This is why it’s crucial to revisit your budget and get a clear sense of what you can actually afford at today’s rates. Your dream home should bring comfort, not financial strain. When calculating affordability, be sure to factor in property taxes, insurance, utilities, and maintenance costs—not just the mortgage itself.

📊 Monthly Mortgage Payments: 2% vs 5% Interest Rates

Here’s how much more you’d pay monthly at 5% vs 2% interest for a 25-year amortization. This shows how sensitive mortgages are to even small rate changes.

🏠 Mortgage Amount 💸 Monthly @ 2% 💸 Monthly @ 5% 📈 Difference
$300,000 $1,270 $1,745 +$475
$500,000 $2,117 $2,909 +$792
$700,000 $2,963 $4,073 +$1,110
$900,000 $3,810 $5,237 +$1,427

📌 Assumes 25-year amortization, fixed monthly payments, and no other costs. Figures rounded for simplicity.


2. Summer Brings Serious Competition—So Be Ready to Act Fast

If you’ve already started browsing listings, you’ve probably noticed that properties in hot markets don’t sit around for long. Summer is peak home-buying season across most of Canada, especially in cities like Toronto, Vancouver, Ottawa, and Montreal. Families want to move before the new school year, and sellers know this is their best window to list.

So what does that mean for you? You need to be prepared, proactive, and pre-approved.

Getting pre-qualified is no longer just a smart move—it’s a necessity. Sellers and real estate agents want to know you’re serious, and having a pre-approval letter from your lender gives you an edge over casual browsers. It also helps you understand exactly what your borrowing power is, so you don’t waste time falling in love with homes that are out of reach.

And once you do find a home that checks all your boxes, don’t sleep on it. In this market, hesitation can cost you. That doesn’t mean rushing into a decision, but it does mean having your financing, lawyer, and real estate agent lined up so you can make a strong offer quickly when the time is right.


3. Don’t Forget About the Hidden Costs of Closing and Moving

When most people budget for a new home, they focus on the big-ticket items: the down payment, the mortgage, and maybe new furniture. But closing costs—those sneaky, less-talked-about fees—can add up quickly and catch you off guard if you’re not prepared.

In Canada, closing costs typically range from 2% to 5% of the purchase price. That means for a $500,000 home, you could be looking at anywhere from $10,000 to $25,000 in additional expenses. These include things like land transfer taxes, legal fees, home inspections, and title insurance. And if you’re in a city like Toronto, be prepared for municipal land transfer taxes on top of provincial ones.

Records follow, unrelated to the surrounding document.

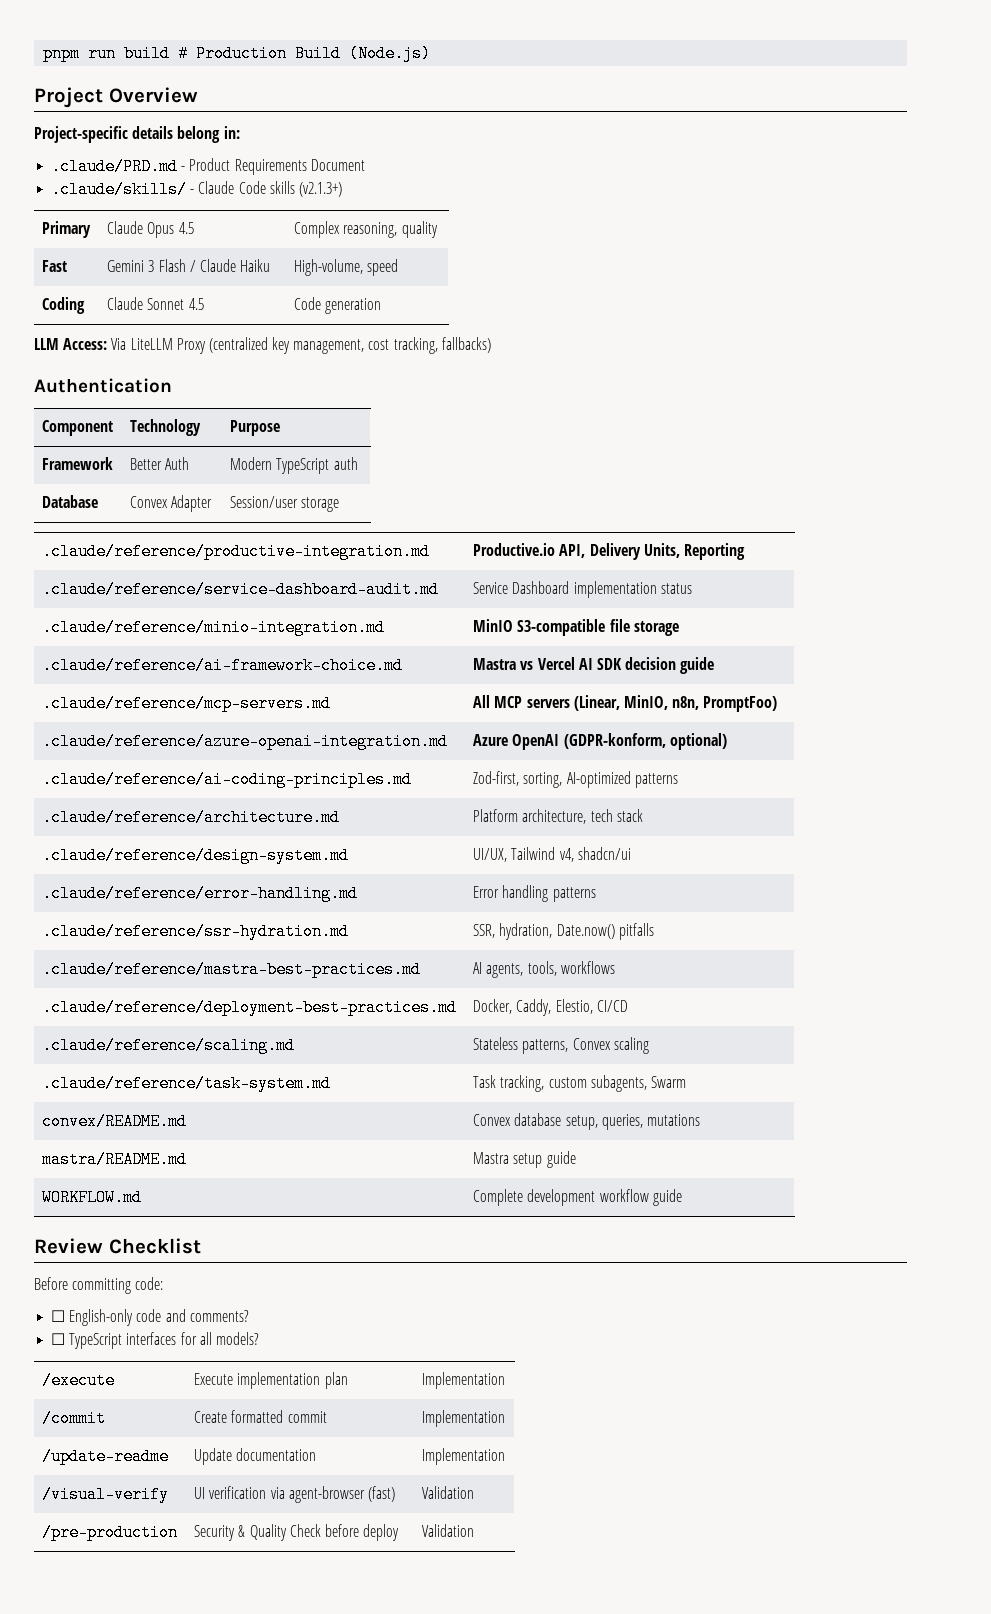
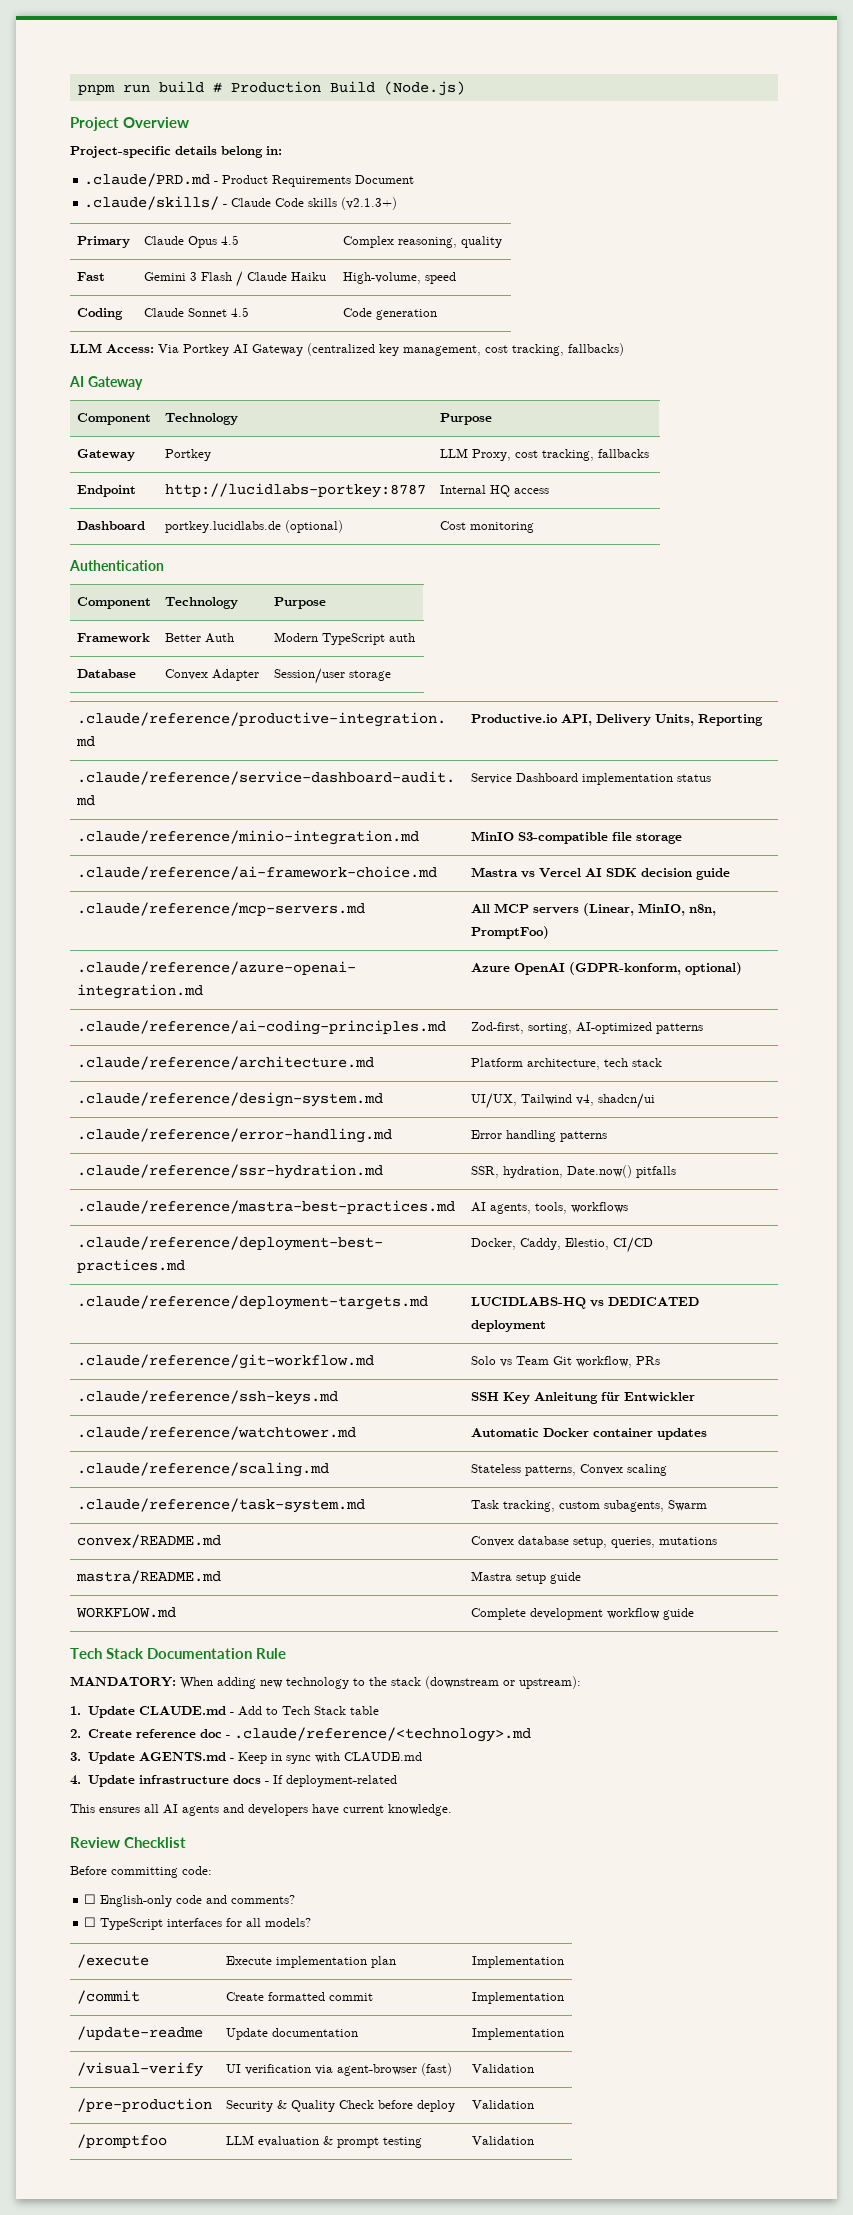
- LLM Access: Via LiteLLM Proxy (centralized key management, cost tracking, fallbacks)
+ LLM Access: Via Portkey AI Gateway (centralized key management, cost tracking, fallbacks)
+ AI Gateway
+ Component | Technology | Purpose
+ Gateway | Portkey | LLM Proxy, cost tracking, fallbacks
+ Endpoint | http://lucidlabs-portkey:8787 | Internal HQ access
+ Dashboard | portkey.lucidlabs.de (optional) | Cost monitoring
+ .claude/reference/deployment-targets.md | LUCIDLABS-HQ vs DEDICATED deployment
+ .claude/reference/git-workflow.md | Solo vs Team Git workflow, PRs
+ .claude/reference/ssh-keys.md | SSH Key Anleitung für Entwickler
+ .claude/reference/watchtower.md | Automatic Docker container updates
+ Tech Stack Documentation Rule
+ MANDATORY: When adding new technology to the stack (downstream or upstream):
+ 1. Update CLAUDE.md - Add to Tech Stack table
+ 2. Create reference doc - .claude/reference/<technology>.md
+ 3. Update AGENTS.md - Keep in sync with CLAUDE.md
+ 4. Update infrastructure docs - If deployment-related
+ This ensures all AI agents and developers have current knowledge.
+ /promptfoo | LLM evaluation & prompt testing | Validation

Then there’s the cost of actually moving. Hiring a professional moving company, buying boxes and packing supplies, renting a truck, paying for elevator bookings—these can all chip away at your savings fast. If you’re relocating to another city or province, you might also face higher transportation costs or the need for temporary housing.

The takeaway? Budget for more than just the listing price. Create a cushion in your budget for all the little (and not-so-little) costs that come with closing the deal and getting settled.

📌 What Are the Closing Costs When Buying a Home in Canada?

Here’s a breakdown of the most common closing costs you’ll need to budget for — on top of your down payment — when purchasing a home in Canada:

🧾 Land Transfer Tax (LTT)
Varies by province. Ontario, BC, and Toronto have additional local LTT. First-time buyer rebates may apply.
🕵️ Legal Fees & Disbursements
Typically $1,000 – $2,000 including title search, registration, and lawyer fees.
🏦 Mortgage Default Insurance (if <20% down)
Required for high-ratio mortgages. CMHC premium is added to your mortgage.
🧯 Home Inspection (Optional but Recommended)
Usually costs between $300 – $600 to assess property condition.
🔌 Prepaid Utilities, Property Tax Adjustments
Buyer reimburses seller for already-paid bills; varies by time of year and location.
📦 Moving Costs, Appraisal, Title Insurance
Can add another $500 – $1,500 depending on services used and distance moved.

💡 Tip: Expect to pay around 1.5% to 4% of your home’s purchase price in closing costs — on top of your down payment.


4. Flexibility Is Your Best Friend

In a competitive market, being too rigid with your expectations can lead to disappointment—or missed opportunities. That’s why one of the best things you can bring to your summer home-buying journey is a flexible mindset.

You might need to adjust your budget slightly if interest rates shift or your mortgage pre-approval doesn’t stretch as far as you hoped. You might have to consider different neighbourhoods, slightly older homes, or fewer amenities than you initially wanted.

And when you do find a home that fits your needs and budget, be prepared to act decisively. In today’s market, hesitation can mean losing out. That doesn’t mean you should skip inspections or due diligence, but it does mean being organized, confident, and clear on your financial limits.

If you’re working with a real estate agent, communicate openly and make sure they know your must-haves versus your nice-to-haves. Having clarity will help you move quickly without compromising your priorities.


5. Don’t Lose Sight of Why You’re Buying in the First Place

In the whirlwind of listings, bidding wars, mortgage calculators, and closing costs, it’s easy to lose sight of the bigger picture: why you’re buying this home in the first place.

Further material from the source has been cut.